Sera-ce un artilleur ? Depuis la mort du Général Castan, je n’en vois pas qui soit à la hauteur de cette tâche, nous avons plutôt eu jusqu’ici affaire à des représentants médiocres de cette arme, ce serait d’ailleurs un véritable scandale de mettre M. Vieille à la porte d’un laboratoire où il a personnellement créé tout notre armement actuel et indirectement celui du monde entier. Nous serions la risée de tous les pays.

Sera-ce un savant autorisé étranger aux compétitions actuelles et suffisamment compétent dans la matière, pouvant grouper sous sa direction les services rivaux des poudres et de l’artillerie, M. Haller, par exemple ? La solution serait excellente, s’il voulait donner sa démission de directeur de l’École de Chimie et de Physique et de professeur à la Sorbonne pour se consacrer entièrement à cette tâche patriotique. Je doute que cela soit dans ses intentions. Il est cependant absolument impossible d’étudier des questions aussi complexes touchant à la fois, en dehors de la partie scientifique, à des questions industrielles de fabrication, à des questions d’art militaire, sans y consacrer la totalité de son temps.

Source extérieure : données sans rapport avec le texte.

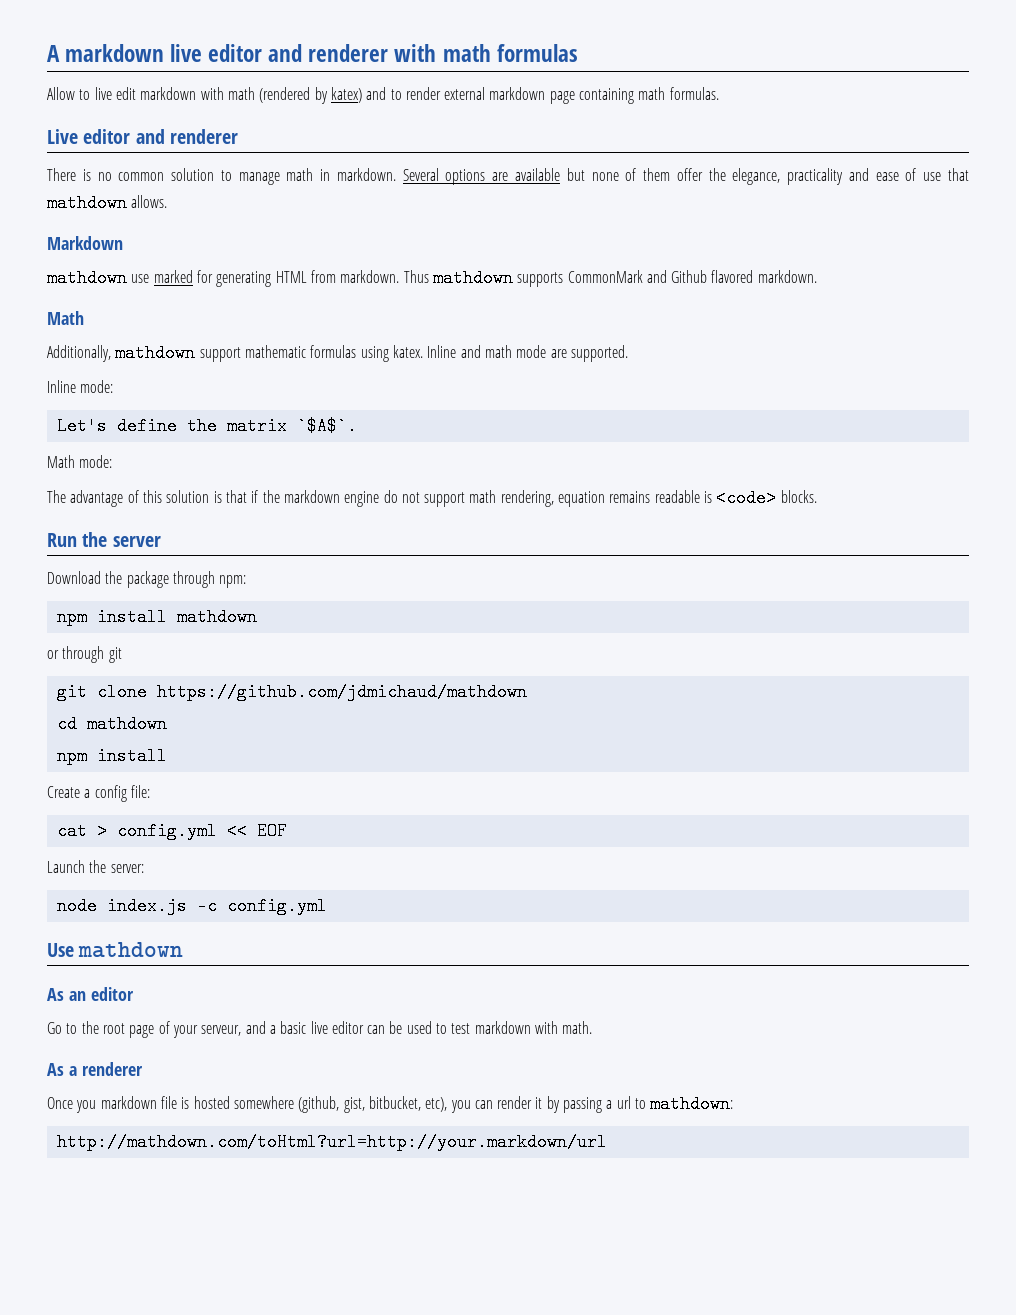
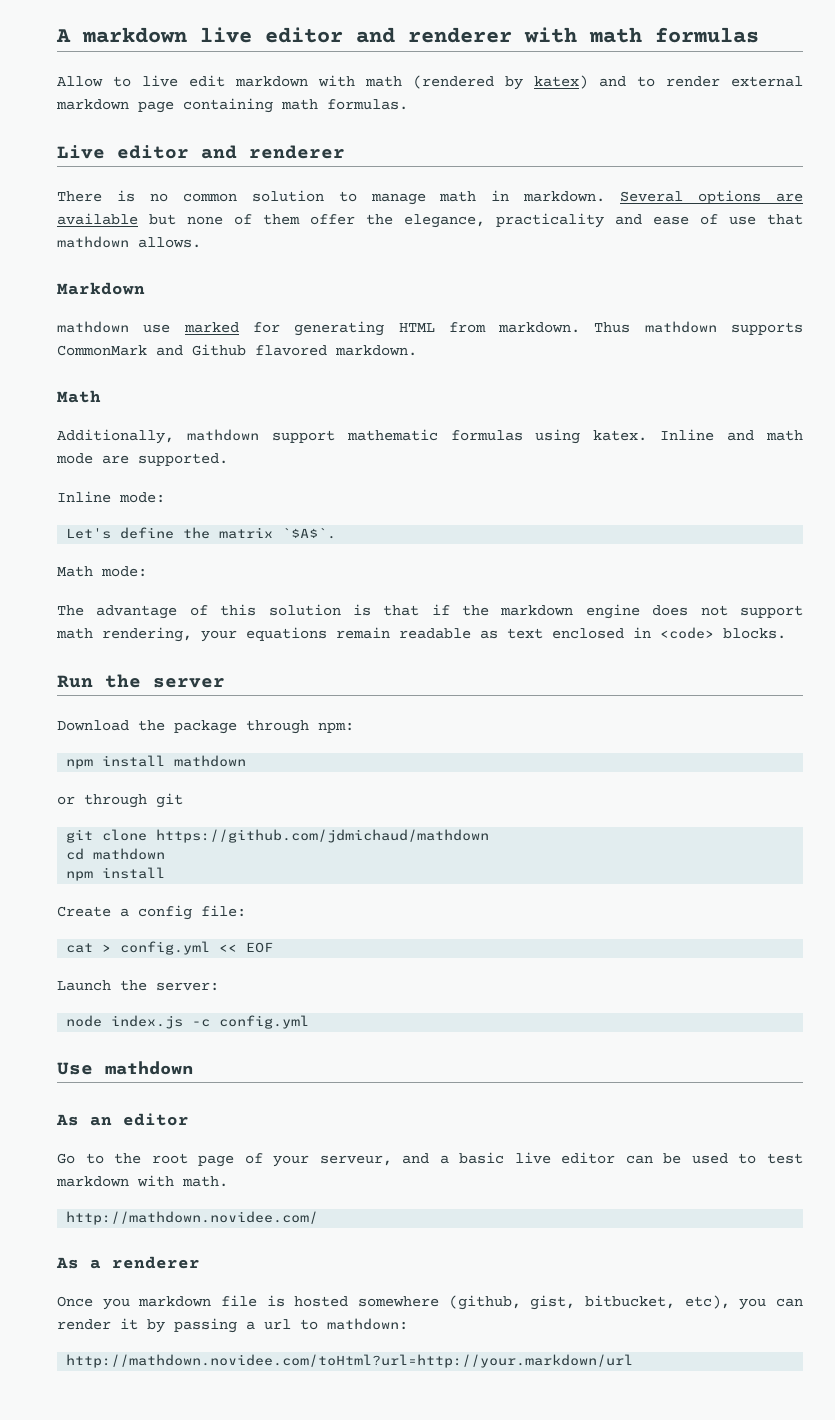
- The advantage of this solution is that if the markdown engine do not support math rendering, equation remains readable is <code> blocks.
+ The advantage of this solution is that if the markdown engine does not support math rendering, your equations remain readable as text enclosed in <code> blocks.
+ http://mathdown.novidee.com/
- http://mathdown.com/toHtml?url=http://your.markdown/url
+ http://mathdown.novidee.com/toHtml?url=http://your.markdown/url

En fait, il ne serait certainement question d’aucune des hypothèses précédentes, la force logique des choses conduirait à l’organisation d’un laboratoire dirigé par une Commission présidée elle-même par un homme illustre. Or, cette organisation n’est pas nouvelle, elle a fait ses preuves, c’est celle de la Commission des substances explosives. Lorsqu’elle a été créée sous la présidence de M. Berthelot en 1871, elle avait précisément pour mission de coordonner tous les efforts relatifs à l’amélioration de notre armement et avait sous sa dépendance le laboratoire des poudres et Salpêtres. M. Berthelot s’en est tout d’abord activement occupé, il a étudié ces questions nouvelles pour lui et a publié son beau traité sur les substances explosives. Il ne semble pas à ma connaissance être sorti aucun perfectionnement bien important de cette première phase des travaux de la Commission des substances explosives. Peu à peu, son rôle s’est restreint. On a cessé de la consulter, les services des poudres, d’une part et de l’artillerie de l’autre estimant, avec quelque apparence de raison, être plus compétents qu’une réunion hétérogène de personnes parfois tout à fait étrangères aux questions militaires. Aujourd’hui son rôle est rigoureusement restreint à l’étude des questions n’intéressant aucun des services de la guerre.

Les études sur la mélinite, sur la poudre sans fumée ont été faites en dehors de toute initiative de sa part. Est-ce bien la peine de recommencer à parcourir le même cycle ? Je crains bien que cela ne soit non seulement inutile, mais même extrêmement dangereux. Nous n’avons aucunement la certitude, en proposant de ressusciter cet ancien organisme, de le voir reconstituer avec la même préoccupation de l’intérêt public que la première fois. Nous nous exposons à préparer une nouvelle édition du laboratoire du Conservatoire des Arts et Métiers, ce ne serait pas un souvenir glorieux pour la Commission et je serai très préoccupé pour mon compte d’assumer une telle responsabilité.

Voici mon sentiment de premier jet, il pourra se modifier peut-être à la suite de nouveaux échanges de vues et c’est pour cela que je vous exprime de suite très franchement ma manière de voir.

Veuillez agréer, Mon Cher Président, l’expression de mes sentiments tout dévoués.

H. Le Chatelier

TLS 3p. Collection particulière, Paris 75017.